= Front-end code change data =
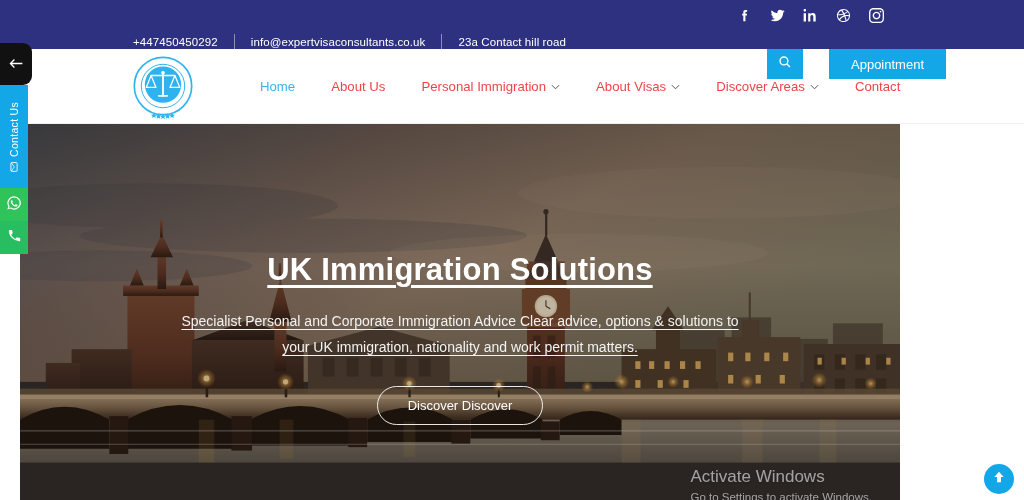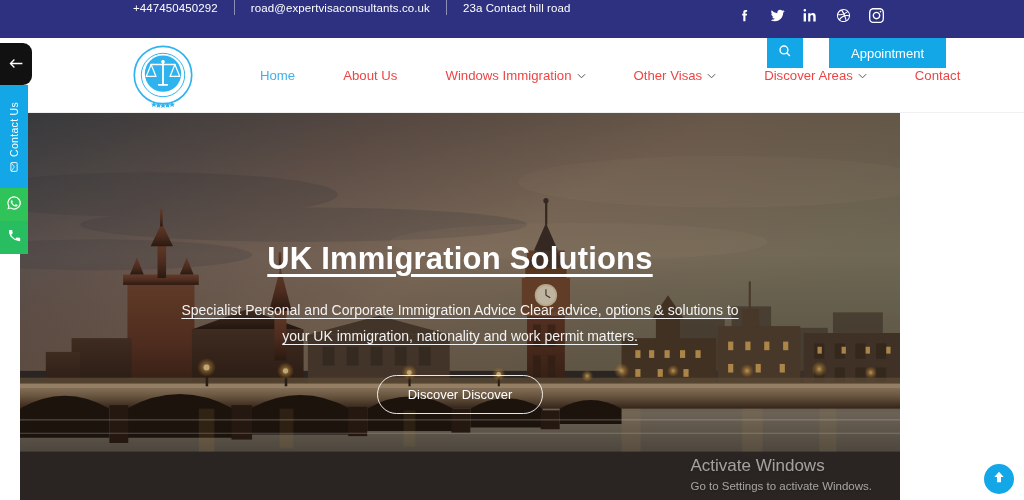"+447450450292" .topbar { align-items: flex-start -> flex-end; height: 38px -> 49px }
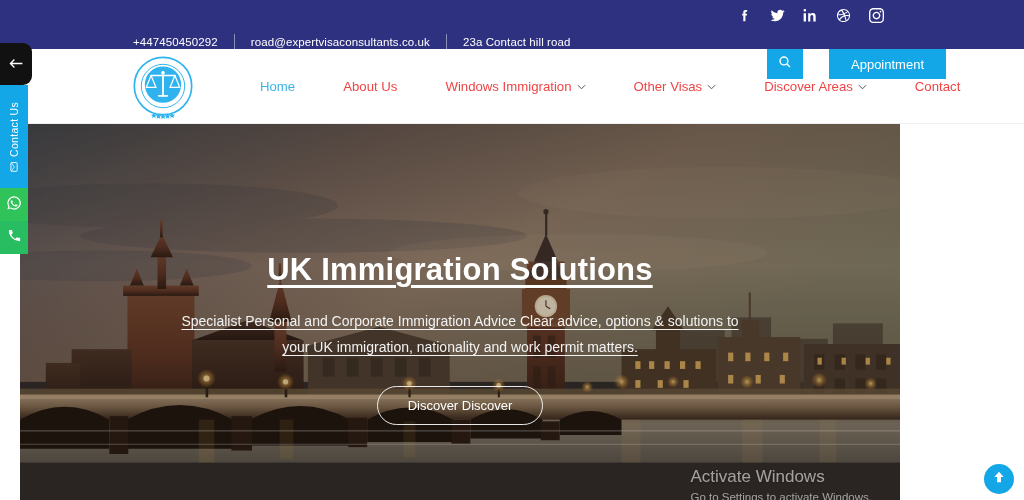"road@expertvisaconsultants.co.uk" span.tb-item { text: road@expertvisaconsultants.co.uk -> info@expertvisaconsultants.co.uk }
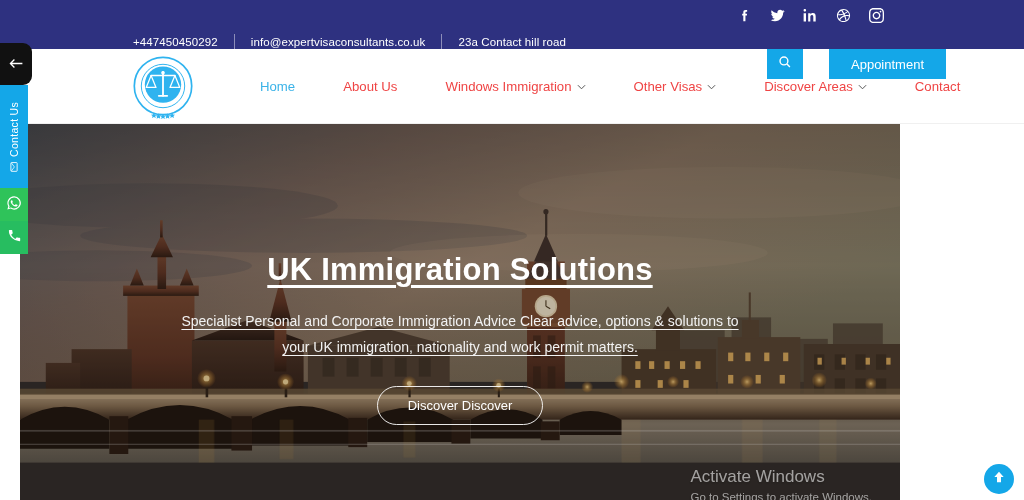"Home" .nav { gap: 16px -> 4px }
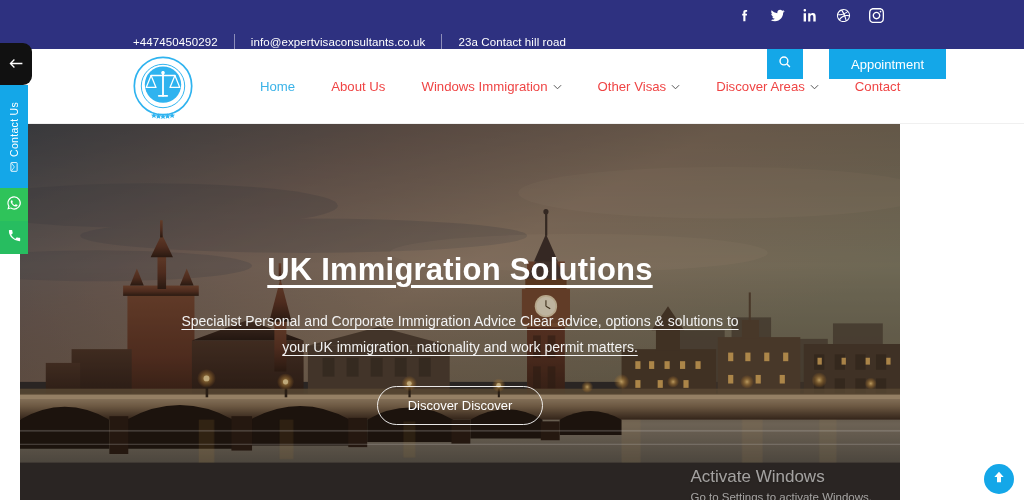"Windows Immigration" span { text: Windows -> Personal }
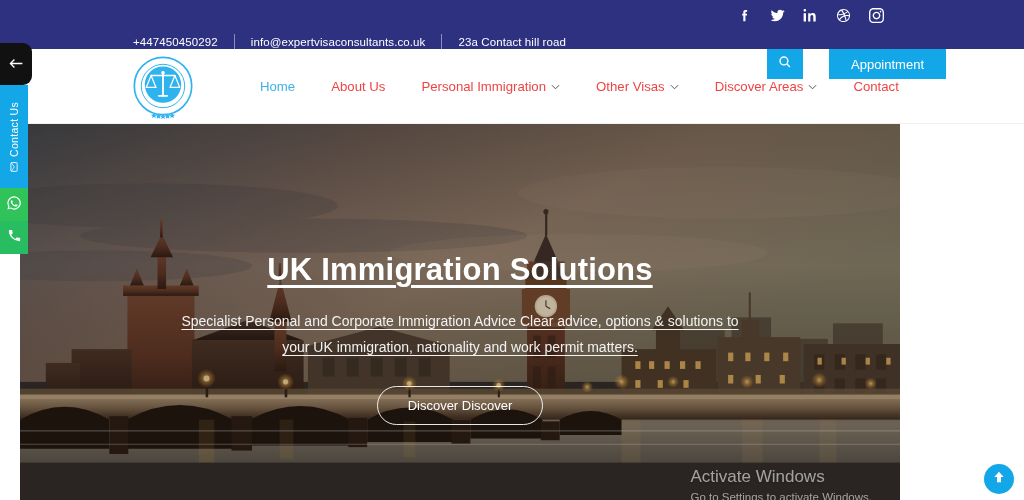"Other Visas" span { text: Other -> About }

= Task prompt =
Would you repeat the entries exactly, keeping the images out?

= Task response =
"+447450450292" .topbar { align-items: flex-start -> flex-end; height: 38px -> 49px }
"road@expertvisaconsultants.co.uk" span.tb-item { text: road@expertvisaconsultants.co.uk -> info@expertvisaconsultants.co.uk }
"Home" .nav { gap: 16px -> 4px }
"Windows Immigration" span { text: Windows -> Personal }
"Other Visas" span { text: Other -> About }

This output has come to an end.